Townshend's successors were in general much less combative and more accessible to the demands of the Protestant Ascendancy. Loftus was able to secure two additional sinecure posts in the administration, which he executed with diligence. Although Loftus continued to vote with the Government, he increasingly opposed the growing influence of the emerging Patriot Party, whose members were emboldened by events in America to press for legislative independence for Ireland. In 1775, the British Government drew heavily on the Irish establishment of the Army to serve in what became the American War of Independence, including Loftus's own son William. By 1778, roughly half of the Army had left Ireland, leaving the island vulnerable to the threat of invasion from France, prompting calls for Catholic emancipation.

An attempt to make up the shortfall in security resulted in the creation of an Irish Volunteer force in 1776, which was initially resisted by Dublin Castle. (Note: The Irish Patriot Party used the Irish Volunteers as a bargaining chip to get concessions from Dublin Castle, which the new Lord Lieutenant wanted to disarm in 1779 but was persuaded to relent.) Under increased pressure from the Patriots, Loftus voted against relief for Catholics in 1774 and again in 1778, but a relief bill was carried seven weeks after similar legislation had passed in England. (Note: the vote in Britain resulted in riots in Scotland and London. The bill passed in Ireland without significant disorder.)
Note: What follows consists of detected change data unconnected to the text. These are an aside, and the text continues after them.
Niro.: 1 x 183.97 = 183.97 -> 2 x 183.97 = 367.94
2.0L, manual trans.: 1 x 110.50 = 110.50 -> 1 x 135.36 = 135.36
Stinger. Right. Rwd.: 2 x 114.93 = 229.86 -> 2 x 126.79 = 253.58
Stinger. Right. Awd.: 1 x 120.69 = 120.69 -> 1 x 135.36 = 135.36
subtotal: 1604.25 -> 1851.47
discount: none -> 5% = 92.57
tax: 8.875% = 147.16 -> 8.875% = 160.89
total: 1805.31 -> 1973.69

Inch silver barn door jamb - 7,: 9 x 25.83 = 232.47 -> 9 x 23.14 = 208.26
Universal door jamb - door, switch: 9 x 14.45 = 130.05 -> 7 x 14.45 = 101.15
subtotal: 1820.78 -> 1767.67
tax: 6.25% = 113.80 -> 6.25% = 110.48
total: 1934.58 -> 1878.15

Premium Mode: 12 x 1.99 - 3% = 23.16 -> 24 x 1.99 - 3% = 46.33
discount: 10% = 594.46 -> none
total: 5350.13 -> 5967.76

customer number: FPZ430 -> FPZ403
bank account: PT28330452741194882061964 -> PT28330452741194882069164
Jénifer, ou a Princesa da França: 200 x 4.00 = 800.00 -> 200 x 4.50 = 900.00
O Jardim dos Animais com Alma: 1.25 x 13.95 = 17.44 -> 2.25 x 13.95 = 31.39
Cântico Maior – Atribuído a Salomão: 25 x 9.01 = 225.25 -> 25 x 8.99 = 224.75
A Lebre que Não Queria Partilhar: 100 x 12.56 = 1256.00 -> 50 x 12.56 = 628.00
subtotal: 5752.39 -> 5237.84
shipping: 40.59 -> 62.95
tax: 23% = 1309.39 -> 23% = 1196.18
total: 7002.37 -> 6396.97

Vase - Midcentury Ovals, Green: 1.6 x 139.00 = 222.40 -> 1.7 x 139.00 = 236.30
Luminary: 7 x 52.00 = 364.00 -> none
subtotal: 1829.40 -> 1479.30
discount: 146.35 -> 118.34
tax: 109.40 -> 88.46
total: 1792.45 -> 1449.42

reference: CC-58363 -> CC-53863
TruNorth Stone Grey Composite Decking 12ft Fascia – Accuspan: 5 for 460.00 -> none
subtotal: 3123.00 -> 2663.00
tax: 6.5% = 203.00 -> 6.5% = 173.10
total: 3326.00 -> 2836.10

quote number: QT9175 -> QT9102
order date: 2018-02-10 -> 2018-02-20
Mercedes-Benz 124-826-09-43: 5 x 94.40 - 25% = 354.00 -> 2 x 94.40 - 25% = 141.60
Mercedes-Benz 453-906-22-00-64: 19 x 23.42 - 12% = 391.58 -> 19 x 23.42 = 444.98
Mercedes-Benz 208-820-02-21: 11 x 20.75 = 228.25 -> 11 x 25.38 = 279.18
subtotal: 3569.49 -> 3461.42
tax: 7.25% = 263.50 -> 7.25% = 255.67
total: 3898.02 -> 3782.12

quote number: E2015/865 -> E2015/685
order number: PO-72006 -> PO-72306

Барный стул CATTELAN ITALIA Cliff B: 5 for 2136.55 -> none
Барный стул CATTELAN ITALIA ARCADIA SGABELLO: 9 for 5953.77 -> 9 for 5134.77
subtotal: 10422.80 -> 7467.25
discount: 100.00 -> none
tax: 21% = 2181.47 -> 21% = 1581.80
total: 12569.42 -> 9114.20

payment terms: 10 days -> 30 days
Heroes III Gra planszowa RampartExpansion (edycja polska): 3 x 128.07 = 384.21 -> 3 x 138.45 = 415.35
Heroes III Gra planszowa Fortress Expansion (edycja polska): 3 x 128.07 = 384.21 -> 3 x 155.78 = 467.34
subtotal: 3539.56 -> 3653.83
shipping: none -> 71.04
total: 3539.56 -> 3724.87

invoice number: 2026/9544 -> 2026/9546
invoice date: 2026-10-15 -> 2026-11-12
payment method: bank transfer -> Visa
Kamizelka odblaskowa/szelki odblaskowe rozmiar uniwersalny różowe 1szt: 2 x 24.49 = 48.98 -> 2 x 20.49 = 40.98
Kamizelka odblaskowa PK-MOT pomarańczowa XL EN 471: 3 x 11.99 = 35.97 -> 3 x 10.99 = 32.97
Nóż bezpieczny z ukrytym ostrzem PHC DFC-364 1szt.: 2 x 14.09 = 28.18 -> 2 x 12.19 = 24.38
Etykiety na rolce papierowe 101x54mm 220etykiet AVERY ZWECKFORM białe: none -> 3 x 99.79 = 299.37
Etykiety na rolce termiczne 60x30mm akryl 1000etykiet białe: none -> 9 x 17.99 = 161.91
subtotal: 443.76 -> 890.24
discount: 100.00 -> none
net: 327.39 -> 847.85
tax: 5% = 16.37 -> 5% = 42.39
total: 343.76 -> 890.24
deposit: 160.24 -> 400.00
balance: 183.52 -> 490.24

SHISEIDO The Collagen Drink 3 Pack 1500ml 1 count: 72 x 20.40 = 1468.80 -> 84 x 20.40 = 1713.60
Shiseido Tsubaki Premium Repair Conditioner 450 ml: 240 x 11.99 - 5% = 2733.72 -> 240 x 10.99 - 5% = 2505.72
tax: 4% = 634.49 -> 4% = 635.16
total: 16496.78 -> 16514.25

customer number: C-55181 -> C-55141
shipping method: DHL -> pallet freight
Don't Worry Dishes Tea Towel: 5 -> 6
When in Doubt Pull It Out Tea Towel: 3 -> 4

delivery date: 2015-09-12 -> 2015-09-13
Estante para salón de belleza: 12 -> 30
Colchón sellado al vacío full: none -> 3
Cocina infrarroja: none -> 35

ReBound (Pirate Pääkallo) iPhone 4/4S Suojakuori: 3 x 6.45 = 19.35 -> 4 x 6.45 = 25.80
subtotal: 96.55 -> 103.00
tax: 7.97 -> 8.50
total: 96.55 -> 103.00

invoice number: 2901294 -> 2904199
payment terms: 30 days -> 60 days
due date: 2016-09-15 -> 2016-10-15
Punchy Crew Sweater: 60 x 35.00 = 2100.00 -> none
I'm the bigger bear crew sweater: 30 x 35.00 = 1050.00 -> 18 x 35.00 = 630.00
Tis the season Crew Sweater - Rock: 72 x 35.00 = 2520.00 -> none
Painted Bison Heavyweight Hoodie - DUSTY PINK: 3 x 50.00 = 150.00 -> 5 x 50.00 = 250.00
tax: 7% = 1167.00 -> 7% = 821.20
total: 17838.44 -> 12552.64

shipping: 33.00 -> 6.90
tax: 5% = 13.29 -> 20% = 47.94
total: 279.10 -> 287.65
Loftus dedicated his second and third terms in Parliament to opposing the aims of the Irish Patriots and retired from politics in 1790.

==Family==
At the age of twenty, Loftus's first assignment in England was in Norfolk, most likely Swaffham where Diana Bullock lived. Diana was the daughter of local landed gentry with ties to the Townshend family at Raynham Hall. Within a year, Loftus had met and finally married Diana just two days before his regiment marched off to Canterbury. (Note: Viscountess Etheldreda Townshend had publicly separated from her husband in 1741 to live in London, taking her daughter with her, while their sons (George and Charles, who were the same age as Henry Loftus) were living in The Hague in 1745 having become estranged from their father; Henry Loftus listed Raynham in his will dated 1790 as one of his two main residences, the other being Sackville Street in Dublin) Despite Loftus's challenging relationship with George Townshend in Ireland, (Note: Henry Loftus's links to Raynham Hall continued for the rest of his life but there is no published evidence that he actually knew George Townshend before they served together in the Irish Government in 1767) his second son General William Loftus married Townshend's eldest daughter, Lady Elizabeth Townshend, in 1790.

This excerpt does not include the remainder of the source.